Wetenschap
Ching-Yao Tang en Dr. Ke-Jung Chen van het Institute of Astronomy and Astrophysics, Academia Sinica (ASIAA) hebben aanzienlijke vooruitgang geboekt bij het decoderen van de geboortemassa van de eerste sterren met behulp van de krachtige supercomputer van Berkeley National Lab.
Dit nieuwe onderzoek wordt gerapporteerd in het laatste nummer van de Monthly Notices of the Royal Astronomical Society .
Tijdens de vroegste stadia van het heelal bestonden er na de oerknal alleen waterstof en helium, en cruciale levensondersteunende elementen zoals koolstof en zuurstof moesten nog ontstaan. Ongeveer 200 miljoen jaar later begonnen de eerste sterren, bekend als Populatie III-sterren (Pop III), zich te vormen.
Deze sterren brachten de productie van zwaardere elementen op gang door kernverbranding in hun kernen. Toen deze sterren het einde van hun levenscyclus bereikten, werden sommige sterren supernova's, waardoor krachtige explosies ontstonden die nieuw gesynthetiseerde elementen in het vroege universum verspreidden en zo de basis voor het leven vormden.
Het type supernova dat optreedt, hangt af van de massa van de eerste ster bij zijn ondergang, wat resulteert in verschillende patronen van chemische overvloed. Waarnemingen van extreem metaalarme (EMP) sterren, gevormd na de eerste sterren en hun supernova's, zijn cruciaal geweest bij het schatten van de typische massa van de eerste sterren. Observationeel suggereert de elementaire overvloed aan EMP-sterren dat de eerste sterren massa's hadden variërend van 12 tot 60 zonsmassa's.
Eerdere kosmologische simulaties suggereerden echter een topzware en breed verspreide massafunctie voor de eerste sterren, variërend van 50 tot 1.000 zonsmassa's. Deze aanzienlijke massale discrepantie tussen simulaties en observaties heeft astrofysici al meer dan tien jaar verbijsterd.
Ching-Yao Tang en Ke-Jung Chen gebruikten de krachtige supercomputer van het Berkeley National Lab om 's werelds eerste hoge-resolutie 3D-hydrodynamica-simulaties van turbulente stervormende wolken voor de eerste sterren te maken. Hun resultaten geven aan dat supersonische turbulentie de stervormende wolken effectief in verschillende klonten fragmenteert, elk met dichte kernen variërend van 22 tot 175 zonsmassa’s, die voorbestemd zijn om de eerste sterren te vormen met een massa van ongeveer 8 tot 58 zonsmassa’s die goed overeenkomen met de waarneming. .
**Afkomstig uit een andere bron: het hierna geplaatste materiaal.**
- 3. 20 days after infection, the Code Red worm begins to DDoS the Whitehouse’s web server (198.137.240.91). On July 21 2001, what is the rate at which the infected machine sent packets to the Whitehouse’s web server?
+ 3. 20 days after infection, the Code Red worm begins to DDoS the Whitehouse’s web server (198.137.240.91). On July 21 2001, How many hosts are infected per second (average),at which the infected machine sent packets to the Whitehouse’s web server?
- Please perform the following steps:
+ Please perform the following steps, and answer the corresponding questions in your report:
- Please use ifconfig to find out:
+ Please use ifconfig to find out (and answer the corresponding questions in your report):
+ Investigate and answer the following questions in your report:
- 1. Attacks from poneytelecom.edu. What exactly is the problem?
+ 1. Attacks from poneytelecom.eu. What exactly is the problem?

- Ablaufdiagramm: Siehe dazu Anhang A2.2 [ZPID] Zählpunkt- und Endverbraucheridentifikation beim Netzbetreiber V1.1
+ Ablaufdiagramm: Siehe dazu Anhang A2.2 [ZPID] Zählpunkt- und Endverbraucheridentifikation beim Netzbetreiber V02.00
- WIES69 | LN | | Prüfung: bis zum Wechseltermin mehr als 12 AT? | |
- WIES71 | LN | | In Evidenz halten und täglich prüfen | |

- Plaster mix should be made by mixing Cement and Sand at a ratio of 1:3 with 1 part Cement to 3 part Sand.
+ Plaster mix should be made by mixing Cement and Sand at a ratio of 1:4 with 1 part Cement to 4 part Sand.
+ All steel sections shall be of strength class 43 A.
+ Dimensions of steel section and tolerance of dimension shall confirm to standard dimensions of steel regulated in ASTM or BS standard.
Bovendien kunnen de onderzoekers, als de turbulentie zwak of onopgelost is in de simulaties, vergelijkbare resultaten uit eerdere simulaties reproduceren. Dit resultaat benadrukt eerst het belang van turbulentie bij de eerste stervorming en biedt een veelbelovend pad om de theoretische massaschaal van de eerste sterren te verkleinen. Het verzoent met succes de massadiscrepantie tussen simulaties en waarnemingen, waardoor een sterke theoretische basis wordt gelegd voor de eerste stervorming.